Les bénévoles nous ont appelés, un peu désemparés. Nous leur avons immédiatement conseillé d’électrifier le camp de sinistrés installé en face de l’ambassade. L’ambassadeur leur a rendu hommage, et nous a dit un peu après : « J’ai compris. »
En effet, quand les gens ont tout perdu, quand ils sont en situation de traumatisme et d’isolement total, pour eux, se retrouver dans le noir est une double peine. Et c’est aussi une question de sécurité. Les violences faites aux femmes dans les camps de sinistrés sont en quantité effroyable.
Dès qu’un camp est électrifié, les viols et agressions envers les femmes tombent presque à zéro. Avec la lumière, c’est un peu de vie qui reprend, et quand on est coupé de sa famille, ne sachant pas ce que sont devenus ses proches, l’électricité permet de rétablir les moyens de communication et de passer un coup de téléphone.
Les ressources financières et humaines
« Nos ressources financières en 2017 s’élèvent à 2,8 millions d’euros. Au-delà des contributions d’acteurs majeurs (MAE, Fondation de France, AFD), nous sommes fiers du soutien des entreprises du secteur électrique comme Legrand, Nexans, Prysmian, Schneider, Philips, SDMO… Ces entreprises nous aident aussi en nous donnant accès gratuitement à leur catalogue – dans certaines limites.
On peut estimer à 500 000 € l’aide en matériel qui s’ajoute aux aides financières reçues. Le Groupe EDF nous appuie à hauteur de 25 %, mais nous ne sommes pas EDF sans frontières. Certes, au départ en 1986, ESF s’est constituée comme une start-up qu’EDF a beaucoup soutenue.
Depuis d’autres acteurs du monde de l’énergie se sont investis. Puis les collectivités locales, les agences de l’eau, les conseils régionaux impliqués dans des projets de coopération sont devenus nos partenaires.
Mais le gros des ressources vient du travail des bénévoles.
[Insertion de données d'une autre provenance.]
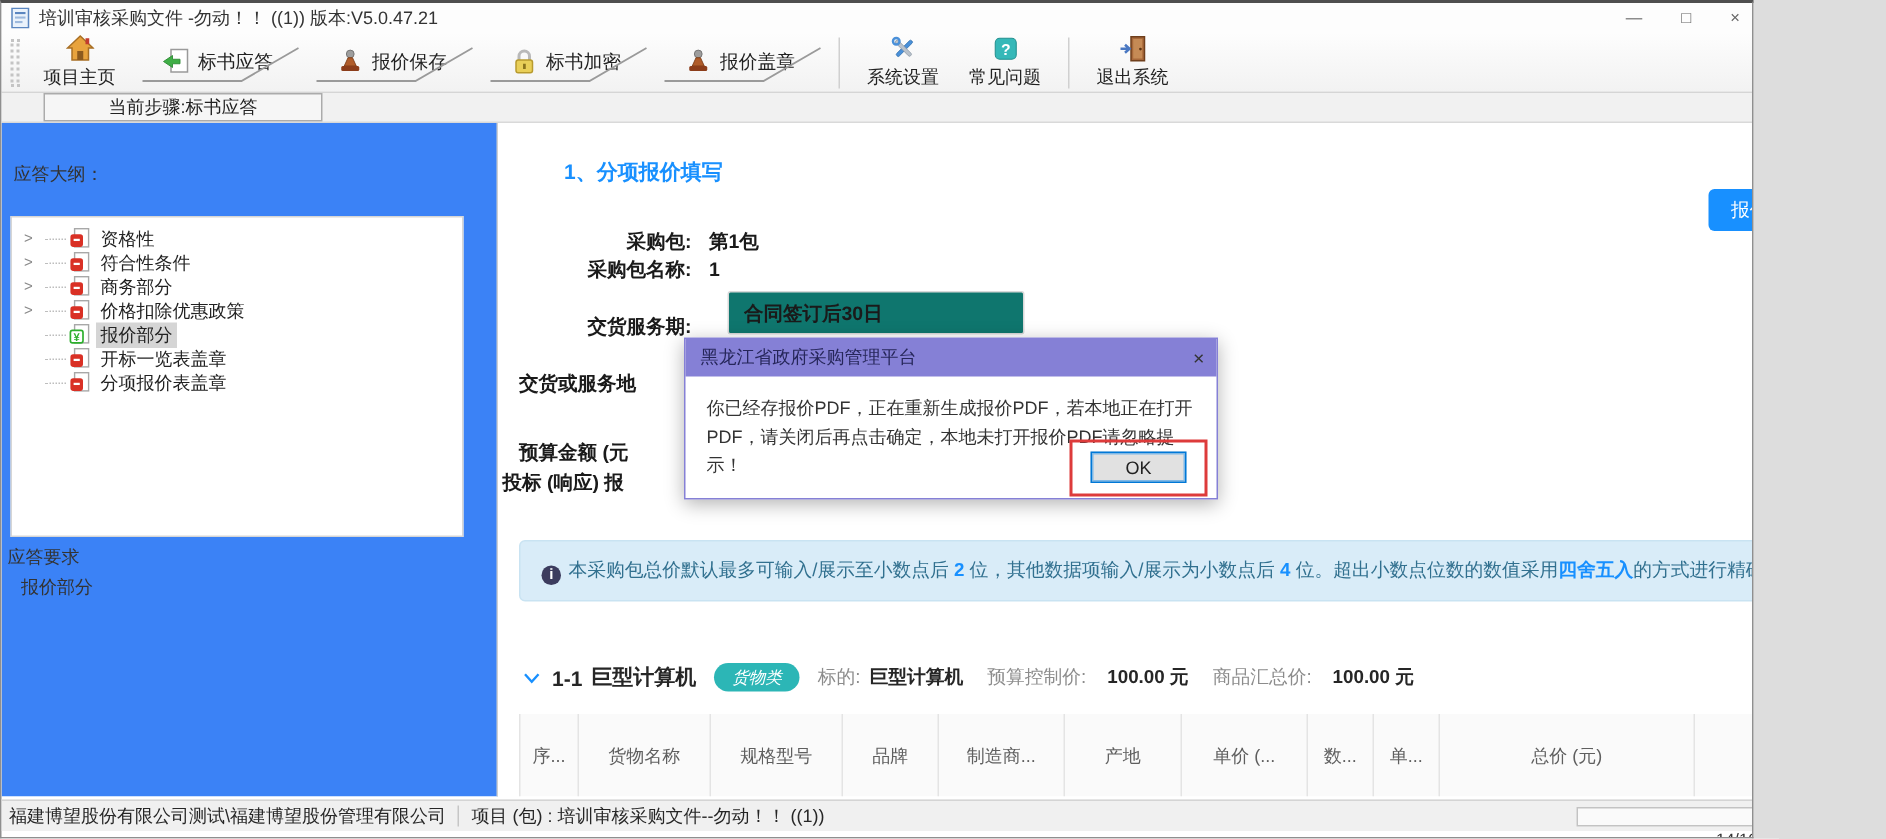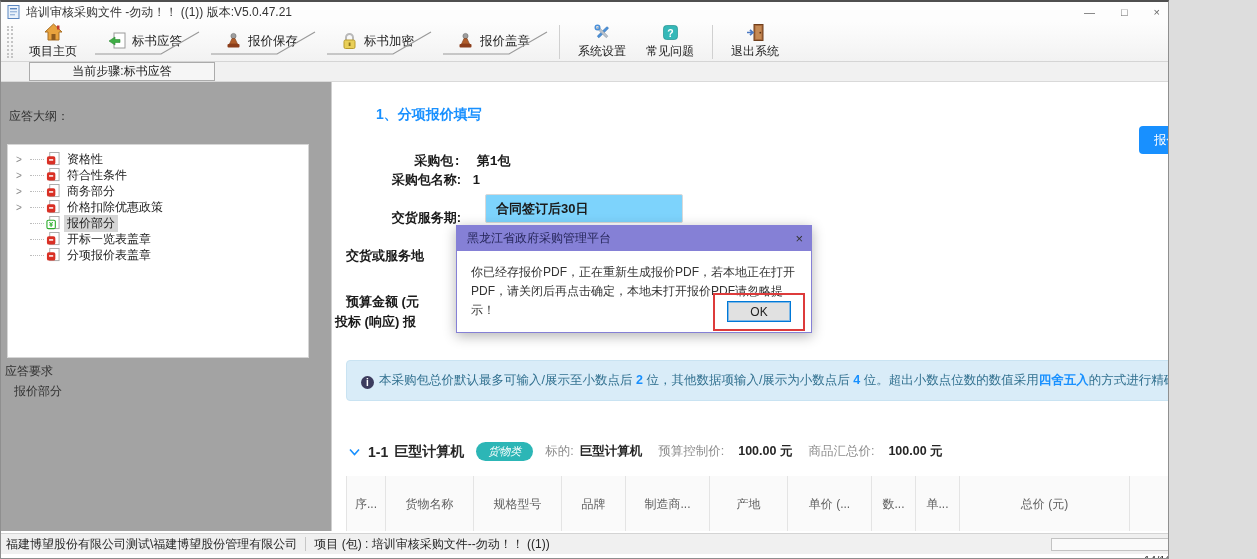--- a/index.html
+++ b/index.html
@@ -28,7 +28,7 @@
   .steptab { width:186px; height:19px; background:#f6f6f6; border:1px solid #ababab; font-size:12px; display:flex; align-items:center; justify-content:center; color:#222;margin-left:20px; }
   
   .body { position:relative; height:449px; overflow:hidden; }
-  .sidebar { position:absolute; left:0; top:0; width:331px; height:449px; background:#a3a3a3; border-right:1px solid #cfcfcf; font-size:12px; }
+  .sidebar { position:absolute; left:0; top:0; width:331px; height:449px; background:#3b82f6; border-right:1px solid #cfcfcf; font-size:12px; }
   .outline-label { position:absolute; left:8px; top:26px; color:#333; }
   .treebox { position:absolute; left:6px; top:62px; width:302px; height:214px; border:1px solid #d6d6d6; background:#fff; padding:6px 0 0 6px; overflow:hidden; }
   .tree-row { display:flex; align-items:center; height:16px; white-space:nowrap; cursor:pointer; }

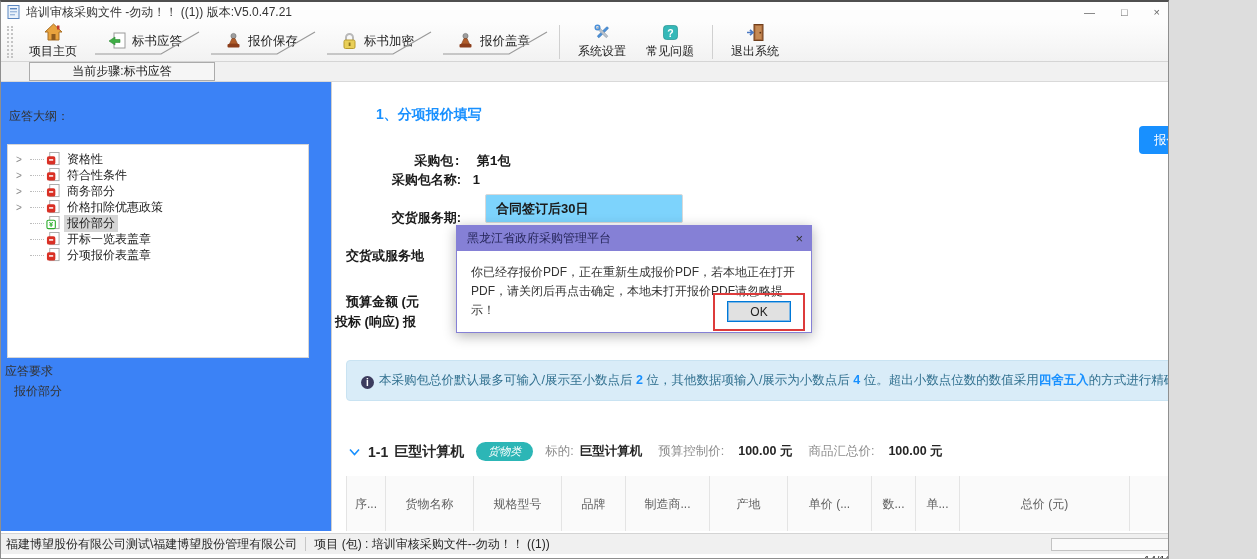--- a/index.html
+++ b/index.html
@@ -280,7 +280,7 @@
       <div class="sec-title">1、分项报价填写</div>
       <button class="save-btn">报价暂存</button>
 
-      <div class="fld" style="left:0; top:70px; width:460px;font-family:Liberation Mono, monospace;">
+      <div class="fld" style="left:0; top:70px; width:460px;">
         <span class="lb" style="width:128px;">采购包:</span>
         <span class="vl">第1包</span>
       </div>

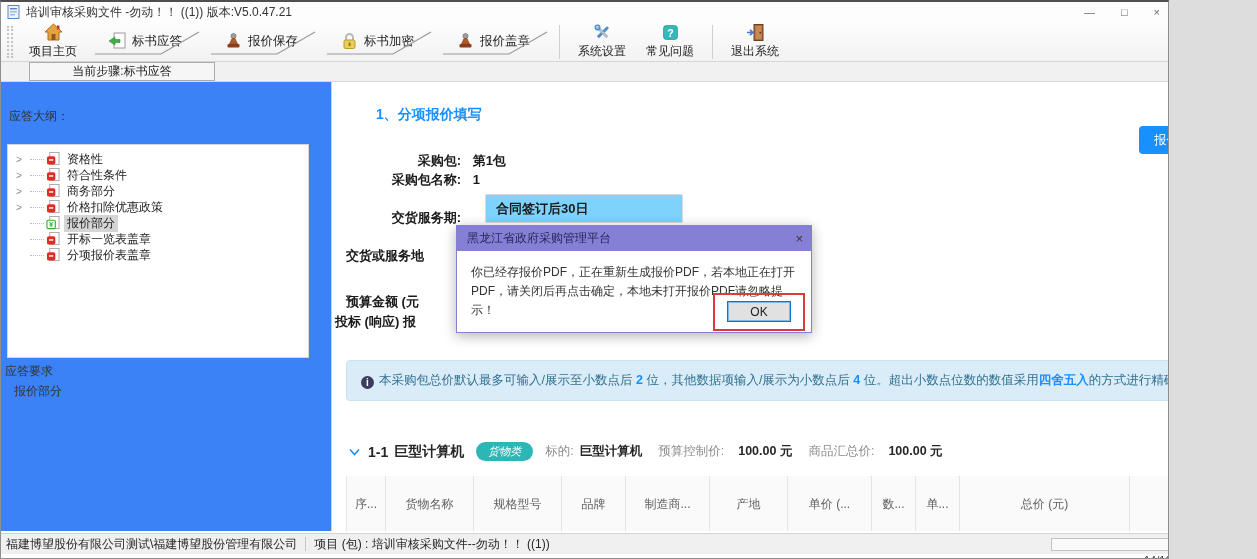--- a/index.html
+++ b/index.html
@@ -47,7 +47,7 @@
   .fld { position:absolute; font-size:13px; font-weight:bold; color:#1a1a1a; white-space:nowrap; }
   .fld .lb { display:inline-block; text-align:right; }
   .fld .vl { margin-left:8px; }
-  .delivery-input { position:absolute; left:152px; top:112px; width:198px; height:29px; border:1px solid #d9d9d9; border-radius:2px; font-size:13px; font-weight:bold; color:#1a1a1a; padding:0 10px; font-family:"Liberation Sans",sans-serif; background:#7dd3fc; }
+  .delivery-input { position:absolute; left:152px; top:112px; width:198px; height:29px; border:1px solid #d9d9d9; border-radius:2px; font-size:13px; font-weight:bold; color:#1a1a1a; padding:0 10px; font-family:"Liberation Sans",sans-serif; background:#0f766e; }
   .notice { position:absolute; left:13px; top:278px; width:896px; background:#d9ecf8; border:1px solid #c9e3f2; border-radius:4px; padding:9px 14px; font-size:12.5px; line-height:1.65; color:#31708f; }
   .notice .num { color:#1890ff; font-weight:bold; }
   .notice .round { color:#1890ff; font-weight:bold; }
Valorisé sur un barème de 265 € par jour et par personne, le travail de nos bénévoles est donc estimé à environ 6 millions d’euros.
La particularité des bénévoles d’ESF
« Nos bénévoles ne sont pas des amateurs, contrairement à l’idée qu’on se fait généralement des bénévoles.
Installation de panneaux photovoltaïques. © Électriciens sans frontières
Tant que nos partenaires ne nous ont pas vu travailler, ils ne savent pas que bon nombre de nos bénévoles sont en réalité des professionnels de l’électricité. Ce sont pour beaucoup des techniciens et 50 % des bénévoles ont encore une activité professionnelle.
Chez EDF, la politique de mécénat était de permettre aux salariés, qui partaient quatre semaines en mission, de ne décompter que deux semaines de congé.
Or, beaucoup des bénévoles salariés refusent cette facilité car ils considèrent que c’est une démarche personnelle qui n’a pas à être compensée par leur entreprise.
Sur les 1 300 bénévoles, 200 sont prêts à partir du jour au lendemain en mission d’urgence. Et nous avons également des bénévoles présents sur le terrain, avec, par exemple, une base permanente en Haïti.
Les compétences pour monter un projet
« Toutes les compétences sont les bienvenues. Monter un projet demande du temps, des compétences en ingénierie, mais aussi dans le domaine social ou économique. Mais le plus important pour la réussite d’un projet, c’est l’écoute des besoins locaux.
Un jour, deux nouvelles bénévoles de la direction des études et recherche sont venues me trouver : « On voudrait vous aider mais on ne sait rien faire. – C’est parfait, leur ai-je répondu, vous allez monter un projet. » Au Togo, nous étions sollicités pour l’électrification d’un centre de santé.
Or, on ne peut déterminer le cœur d’un projet que si l’on est capable de répondre à des besoins de façon équilibrée. Les deux bénévoles sont allées sur place rencontrer les habitants, discuter avec les femmes du village et ont pu lister les besoins à partir desquels elles ont monté un projet.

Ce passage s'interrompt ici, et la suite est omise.